[Listed records Boundary: Start]

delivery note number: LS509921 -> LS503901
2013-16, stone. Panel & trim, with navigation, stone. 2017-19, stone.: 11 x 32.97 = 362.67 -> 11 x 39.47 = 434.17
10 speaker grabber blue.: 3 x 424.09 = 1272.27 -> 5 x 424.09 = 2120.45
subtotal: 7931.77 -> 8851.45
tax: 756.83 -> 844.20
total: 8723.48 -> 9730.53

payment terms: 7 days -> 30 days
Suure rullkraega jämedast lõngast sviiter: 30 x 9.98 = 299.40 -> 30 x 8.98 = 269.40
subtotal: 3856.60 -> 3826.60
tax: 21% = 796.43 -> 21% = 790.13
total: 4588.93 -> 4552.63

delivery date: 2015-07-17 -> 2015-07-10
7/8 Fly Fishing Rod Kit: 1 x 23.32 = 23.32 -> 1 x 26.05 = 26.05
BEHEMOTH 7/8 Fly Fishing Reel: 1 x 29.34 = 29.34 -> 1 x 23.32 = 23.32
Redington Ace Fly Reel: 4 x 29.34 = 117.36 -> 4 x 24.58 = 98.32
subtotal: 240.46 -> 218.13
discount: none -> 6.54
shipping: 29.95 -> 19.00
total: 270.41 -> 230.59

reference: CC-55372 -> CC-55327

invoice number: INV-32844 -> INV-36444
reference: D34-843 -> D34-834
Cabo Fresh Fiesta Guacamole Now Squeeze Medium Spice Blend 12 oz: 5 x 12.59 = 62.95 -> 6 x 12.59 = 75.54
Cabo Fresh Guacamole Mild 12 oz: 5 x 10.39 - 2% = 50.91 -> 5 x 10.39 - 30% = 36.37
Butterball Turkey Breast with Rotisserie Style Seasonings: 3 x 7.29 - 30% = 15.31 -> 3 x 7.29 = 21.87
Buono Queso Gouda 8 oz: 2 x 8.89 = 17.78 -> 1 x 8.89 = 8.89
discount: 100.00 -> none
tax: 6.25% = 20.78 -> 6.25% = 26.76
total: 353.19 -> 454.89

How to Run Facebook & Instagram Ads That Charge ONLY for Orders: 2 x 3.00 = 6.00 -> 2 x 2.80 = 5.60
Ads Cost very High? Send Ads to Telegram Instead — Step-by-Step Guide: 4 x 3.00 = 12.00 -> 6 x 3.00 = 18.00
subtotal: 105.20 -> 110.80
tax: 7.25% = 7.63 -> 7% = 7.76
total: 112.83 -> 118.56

[Listed records Boundary: End]

### Work task
Retype exactly the lines above, from the one with "total: 270.41 -> 230.59" through the one with "Butterball Turkey Breast", inclusive.

### Response to the task
total: 270.41 -> 230.59

reference: CC-55372 -> CC-55327

invoice number: INV-32844 -> INV-36444
reference: D34-843 -> D34-834
Cabo Fresh Fiesta Guacamole Now Squeeze Medium Spice Blend 12 oz: 5 x 12.59 = 62.95 -> 6 x 12.59 = 75.54
Cabo Fresh Guacamole Mild 12 oz: 5 x 10.39 - 2% = 50.91 -> 5 x 10.39 - 30% = 36.37
Butterball Turkey Breast with Rotisserie Style Seasonings: 3 x 7.29 - 30% = 15.31 -> 3 x 7.29 = 21.87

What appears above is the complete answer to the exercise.